LightGBM Check failed: (best_split_info.left

Hi, I found a bug when training with large X_train.

lgb-gpu version: 3.3.2 CUDA=11.1 CentOS ram=2TB GPU=A100-40G

when the X_train is more than (1800w, 1000), lgb-gpu will has a bug like this: [LightGBM] [Fatal] Check failed: (best_split_info.left_count) > (0) at LightGBM/src/treelearner/serial_tree_learner.app, line 686

When I use LGB==3.2.1 , I have the same problem as #4480 : when the GPU memory more than 8.3G will Memory Object Allocation Failure

in this LGB version==3.3.2 , LGB can't load more than 17G GPU memory (GPU has 40G memory), it seems like something problem occur in the tree split step and only happened when GPU memory loaded more than 17G.

Another colleague has this same problem, his lgb version is 3.3.1

Jan 13 '22 03:01 chixujohnny

Thanks very much for using LightGBM!

I suspect that this is the same as other issues that have been reported (e.g. #4739, #3679), but it's hard to say without more details.

Are you able to provide any (and hopefully all) of the following?

specific commands you used to install LightGBM
the most minimal possible complete version of the code you're running which can reproduce this issue

That would be very helpful.

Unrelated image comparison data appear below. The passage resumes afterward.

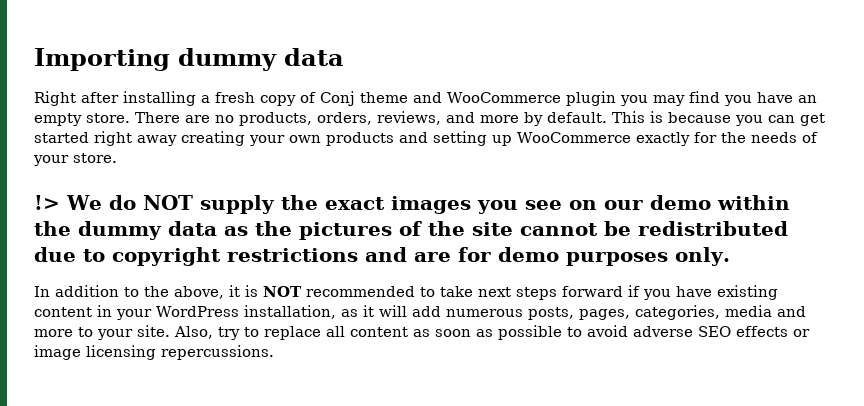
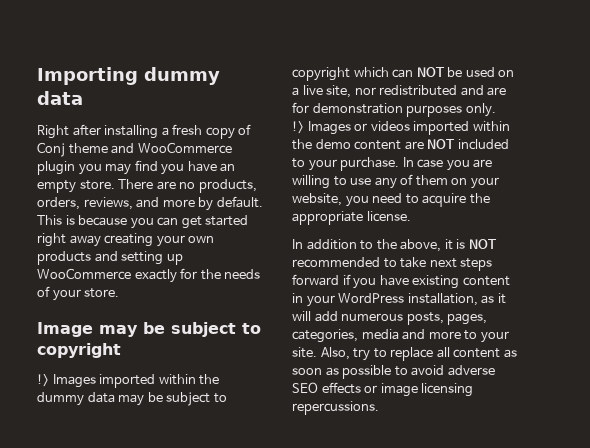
[34,195,790,214] [34,221,788,240] [34,247,358,266] !> We do NOT supply the exact images you see on our demo within the dummy data as the pictures of the site cannot be redistributed due to copyright restrictions -> [37,322,261,337] [37,343,121,358] [37,374,220,388] [37,392,227,406] [292,67,515,81] [292,85,458,98] Image may be subject to copyright // !> Images imported within the dummy data may be subject to copyright which can NOT be used on a live site, nor redistributed
[498,247,559,262] demo -> [312,103,403,114] demonstration
(730, 256) none -> [292,121,510,135] [292,139,509,150] [292,157,493,171] [292,174,499,189] [292,193,490,207] [292,211,411,225] // !> Images or videos imported within the demo content are NOT included to your purchase. In case you are willing to use any of them on your website, you need to acquire the appropriate license.

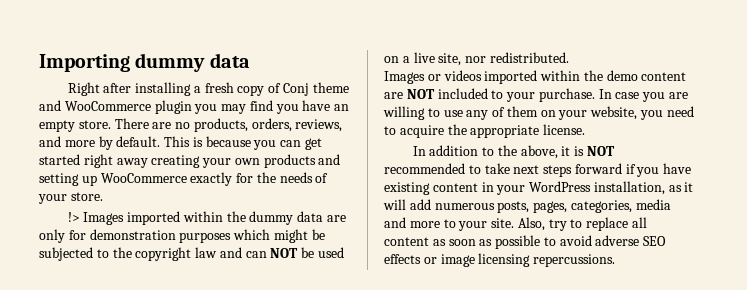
[37,322,261,337] [37,343,121,358] // Image may be subject to copyright -> (103, 196) none
[118,392,227,406] [292,67,389,81] may be subject to copyright which -> [326,215,346,222] [39,229,325,243] [39,247,242,261] are only for demonstration purposes which might be subjected to the copyright law and
[379,85,507,96] [292,102,496,117] [292,121,304,134] redistributed and are for demonstration purposes only. // !> -> [489,52,569,63] redistributed. //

Without such information and with only an error message, significant investigation will probably be required to figure out why you encountered this error.

Jan 13 '22 03:01 jameslamb

Thanks for your reply!

I build the source code in this command: mkdir build ; cd build ; cmake -DUSE_GPU=1 .. && make -j

Sorry I can't paste my code because the code is on my comany machine. I can't screenshots or copy the code, but I can descript my code: X = np.random.rand(18000000, 1000).astype('float32') y = np.random.rand(18000000).astype('float32') model = LGBMRegressor(**params) model.fit(X, y)

Jan 13 '22 03:01 chixujohnny

That's ok, completely understand that the code might be sensitive.

Are you able to share the values for params? Configuration you're using might give us some clues to help narrow this down.

Jan 13 '22 03:01 jameslamb

params = { ‘n_estimators’ : 500, 'learning_rate' : 0.05, 'subsample_freq' : 6 , 'subsample' : 0.91, 'colsample_bytree' : 0.83, 'colsample_bynode' : 0.78, 'num_leaves': 64, 'max_depth' : 8, 'reg_alpha' : 9, 'reg_lambda' : 3.5, 'min_child_samples' : 200, 'min_child_weight' : 88, 'max_bin': 71, 'enable_sparse': false, 'device_type': "gpu", 'gpu_use_dp': false }

Jan 13 '22 04:01 chixujohnny

That's ok, completely understand that the code might be sensitive.

Are you able to share the values for params? Configuration you're using might give us some clues to help narrow this down.

Hello, can you find a GPU which memory more than 17G (like V100-32G or A100-40G), and generate a random dataset to reappearance my code?

Jan 13 '22 06:01 chixujohnny

I personally don't have easy access to hardware like that. I might try at some point to get a VM from a cloud provider and work on some of the open GPU-specific issues in this project, but can't commit to that. Maybe some other maintainer or contributor will be able to help you.

Jan 15 '22 02:01 jameslamb

That's ok, completely understand that the code might be sensitive. Are you able to share the values for params? Configuration you're using might give us some clues to help narrow this down.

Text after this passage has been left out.